▸ **Exercise goal**
Below are the records. Retype exactly the lines between the lines holding "Avail Women - Vattentät Jaktjacka Dam: 1 -> 2" and "total quantity: 15 -> 19", inclusive.
================
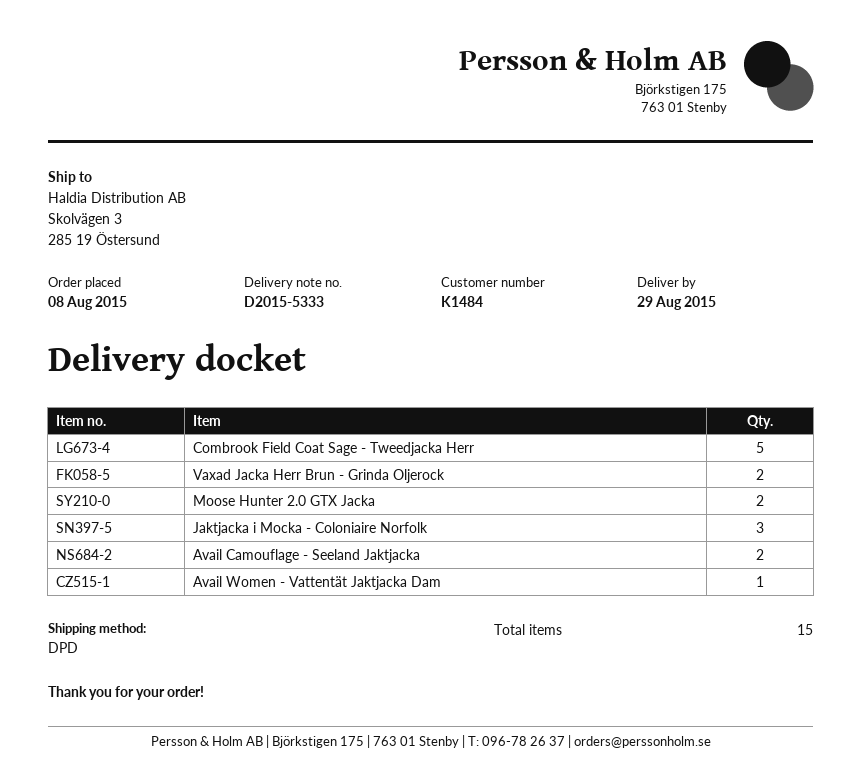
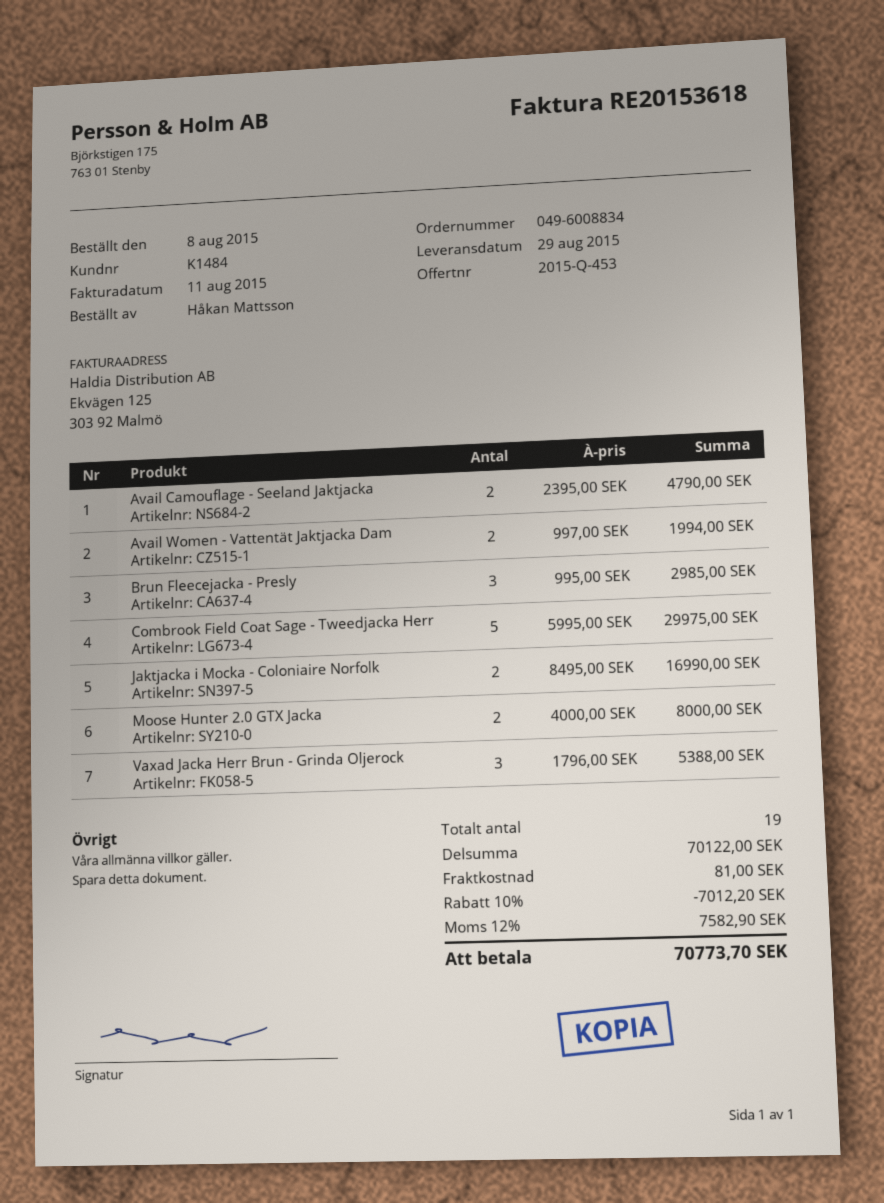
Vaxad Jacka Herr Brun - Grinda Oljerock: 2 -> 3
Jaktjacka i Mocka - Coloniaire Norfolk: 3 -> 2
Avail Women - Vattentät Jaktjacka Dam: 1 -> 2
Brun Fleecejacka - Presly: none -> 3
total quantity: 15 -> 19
================
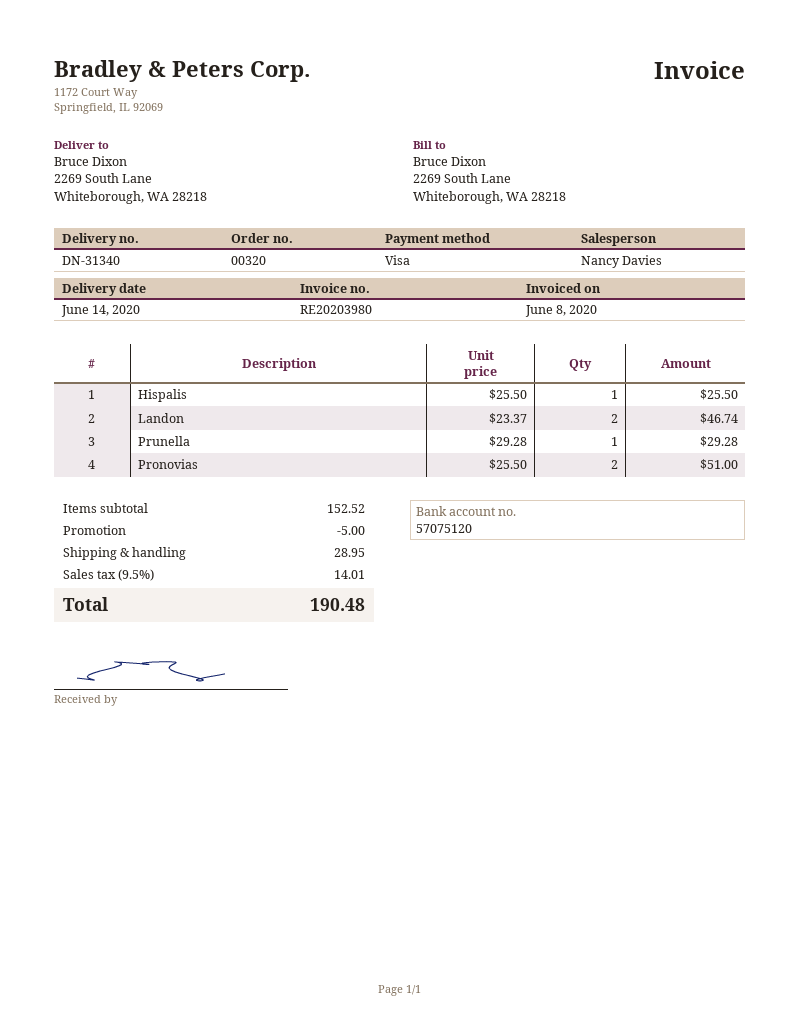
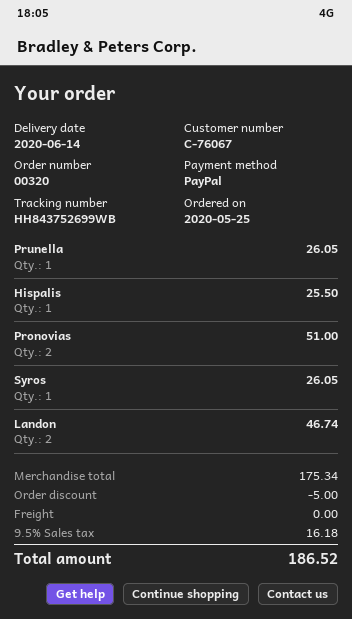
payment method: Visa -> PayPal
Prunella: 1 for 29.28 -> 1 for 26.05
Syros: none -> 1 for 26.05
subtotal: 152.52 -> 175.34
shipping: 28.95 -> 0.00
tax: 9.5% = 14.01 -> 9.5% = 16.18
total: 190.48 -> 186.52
================
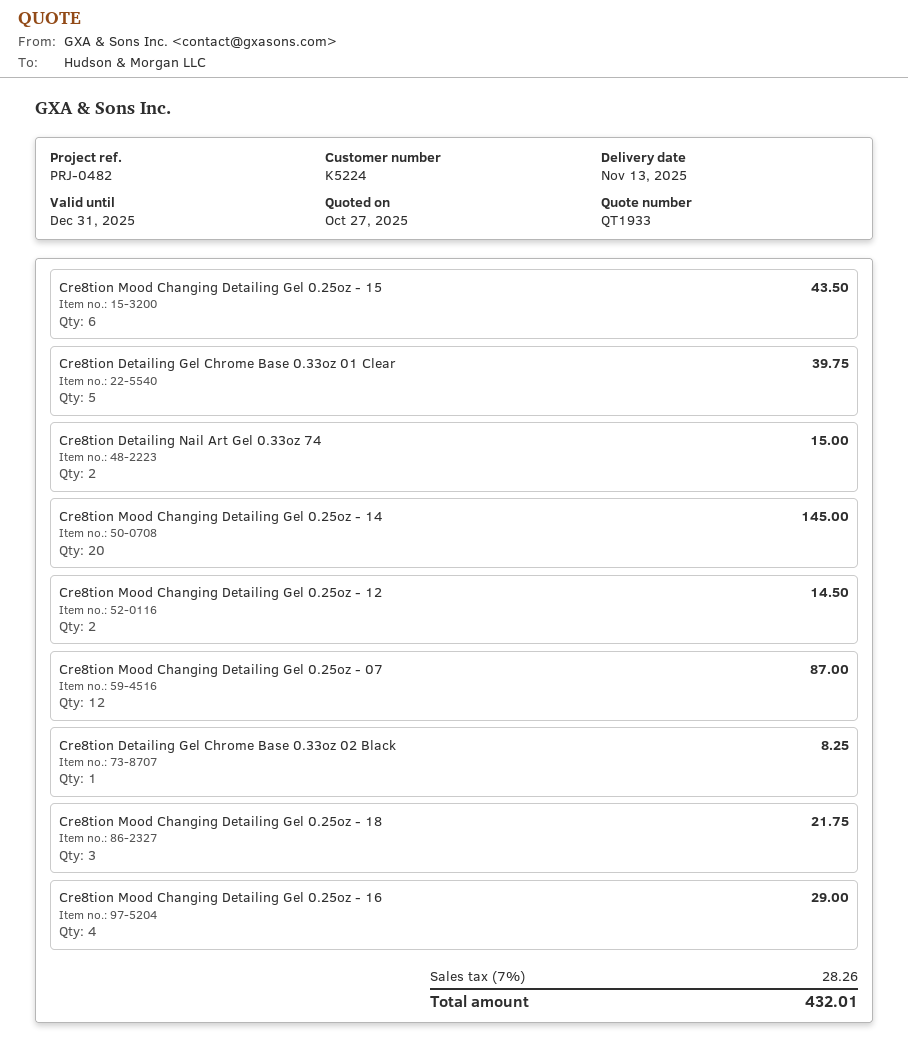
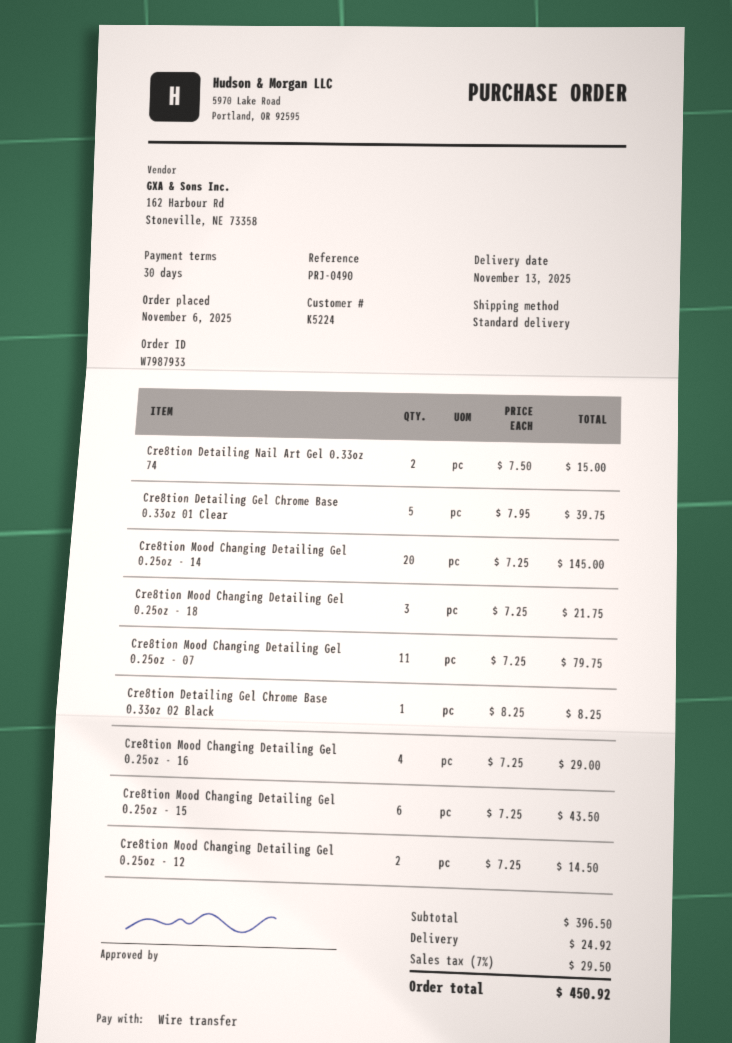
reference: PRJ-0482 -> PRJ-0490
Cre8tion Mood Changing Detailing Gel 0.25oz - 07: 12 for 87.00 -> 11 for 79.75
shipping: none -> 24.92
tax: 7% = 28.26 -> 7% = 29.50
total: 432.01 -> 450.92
================
▸ **Output for this task**
Avail Women - Vattentät Jaktjacka Dam: 1 -> 2
Brun Fleecejacka - Presly: none -> 3
total quantity: 15 -> 19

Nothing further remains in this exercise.